Search backend operations (SRE view)

Copy Markdown View Source

This guide is for platform and SRE maintainers who run the search process alongside a Phoenix app using Scrypath. It complements Sync Modes and Visibility (application semantics) and Operator Support (library maintainer first response).

Scope

  • Scrypath v1 publicly targets Meilisearch first.
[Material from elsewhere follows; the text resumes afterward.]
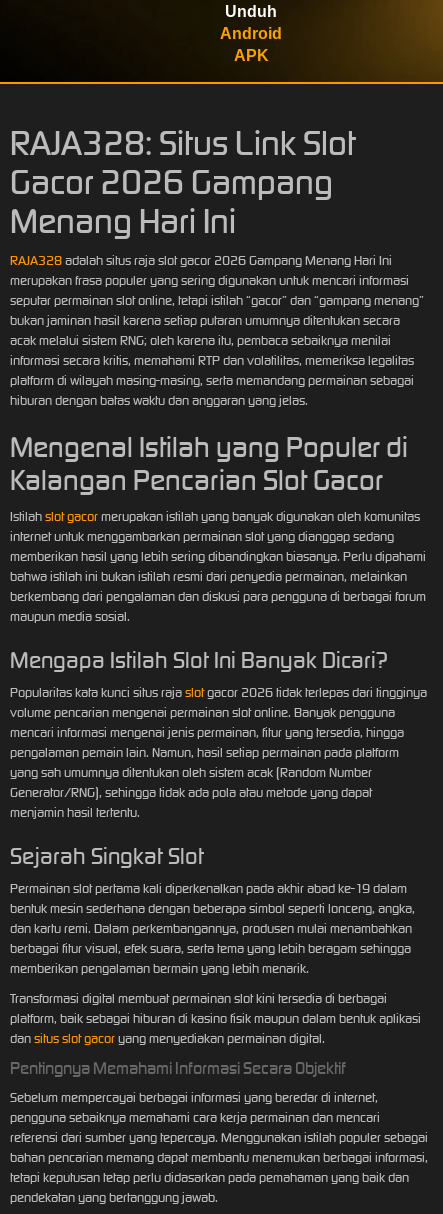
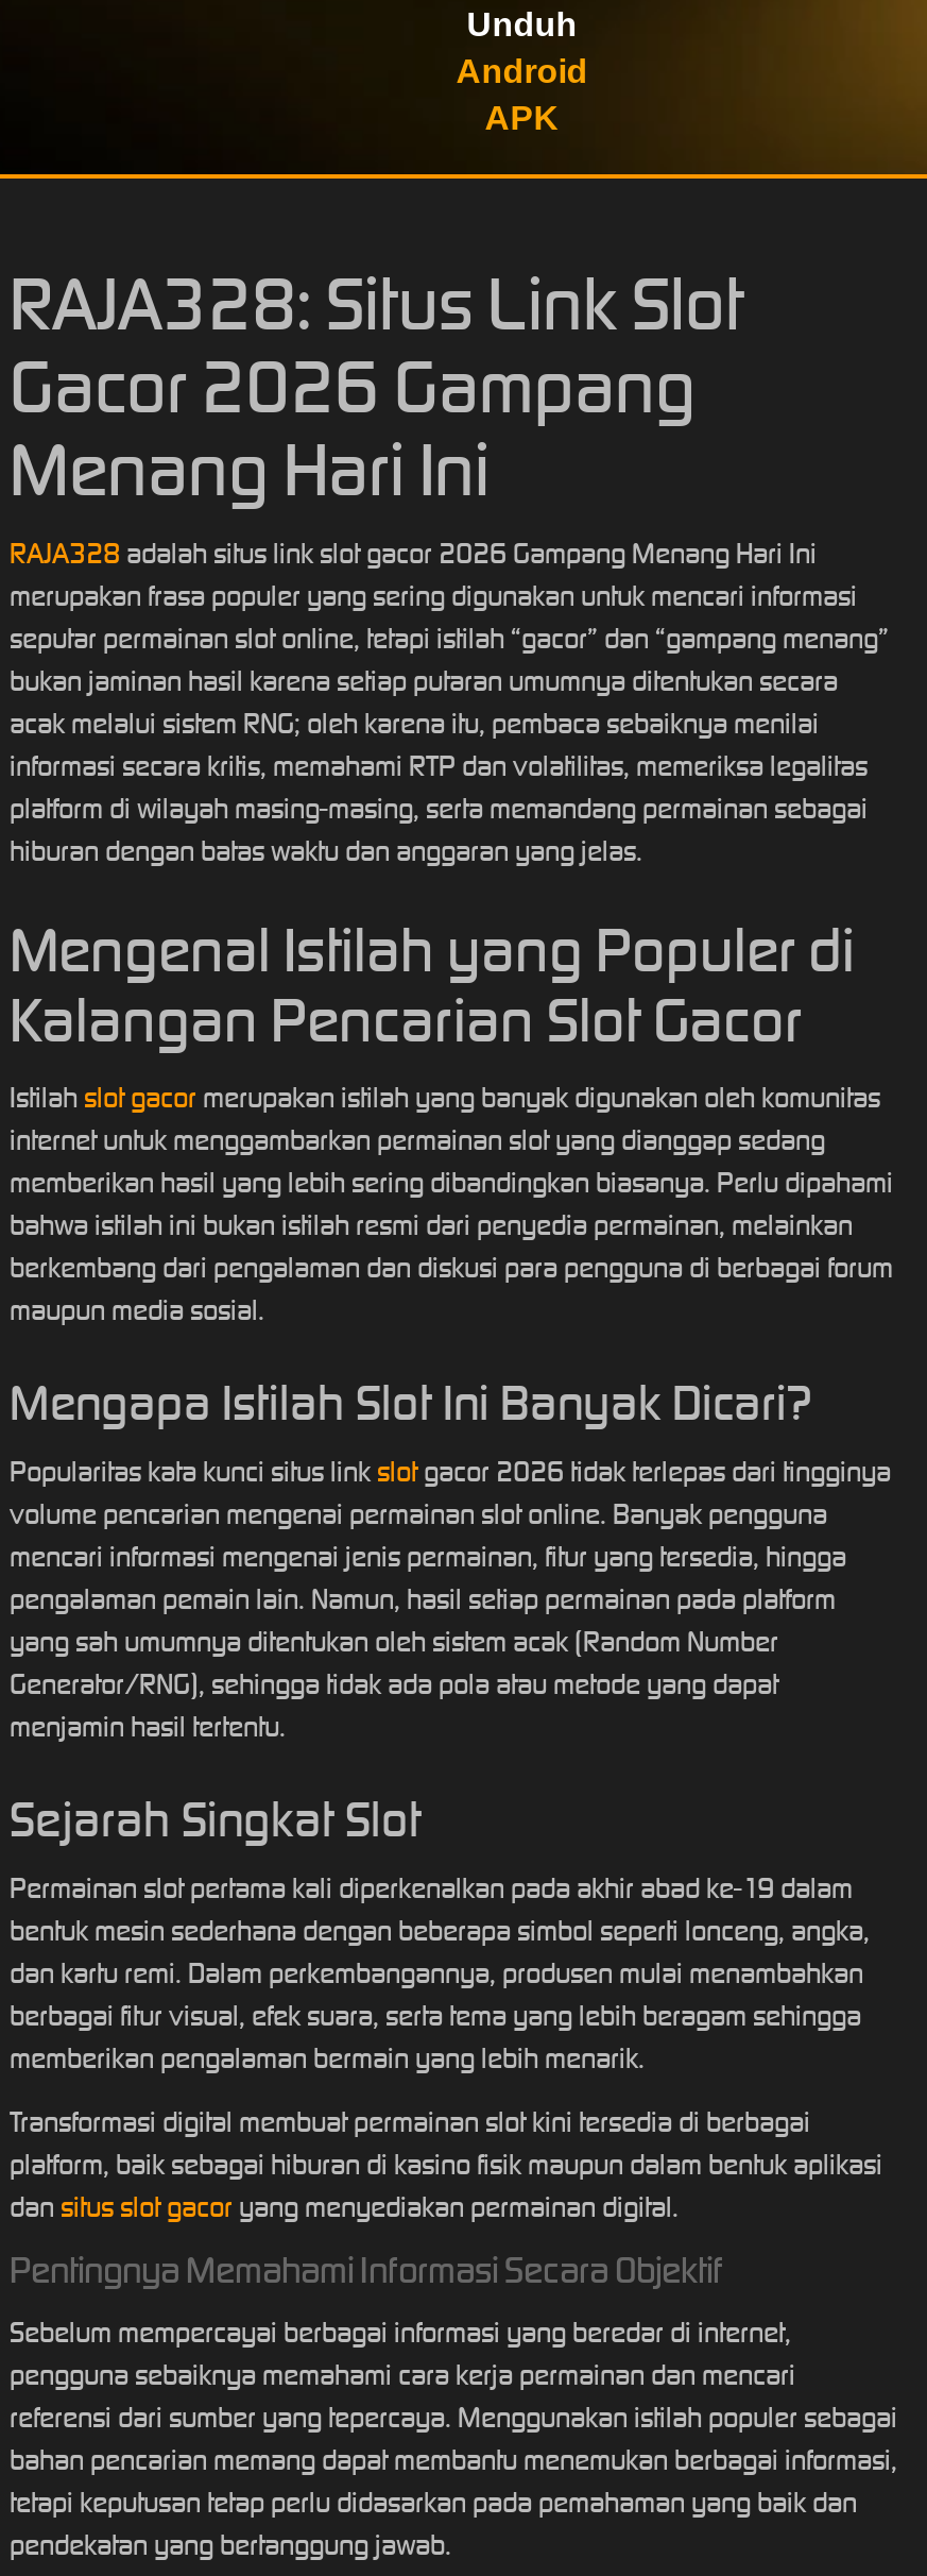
[10,252,392,269] RAJA328 adalah situs raja slot gacor 2026 Gampang Menang Hari Ini -> [10,536,817,572] RAJA328 adalah situs link slot gacor 2026 Gampang Menang Hari Ini
[10,684,427,701] Popularitas kata kunci situs raja slot gacor 2026 tidak terlepas dari tingginya -> [10,1454,891,1491] Popularitas kata kunci situs link slot gacor 2026 tidak terlepas dari tingginya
Runbooks here assume a Meilisearch cluster or single node your app reaches over HTTP. Other engines need different metrics and failure modes; Scrypath does not abstract them on the public path.
  • Goal: a small set of metrics and alerts so teams notice user-visible failure and capacity risk without paging on normal variance.

Two layers: app vs search engine

LayerWhat you ownWhat breaks first when users complain
ApplicationScrypath sync/search/hydration paths, Oban queues, DBWrong or stale results, timeouts, 5xx from your app
MeilisearchProcess health, disk, RAM, version, task pipelineSearch down, writes stuck, index corruption risk under disk pressure

Instrument both. Do not page only on Meilisearch CPU; pair with Scrypath search error rate and end-to-end latency from the app.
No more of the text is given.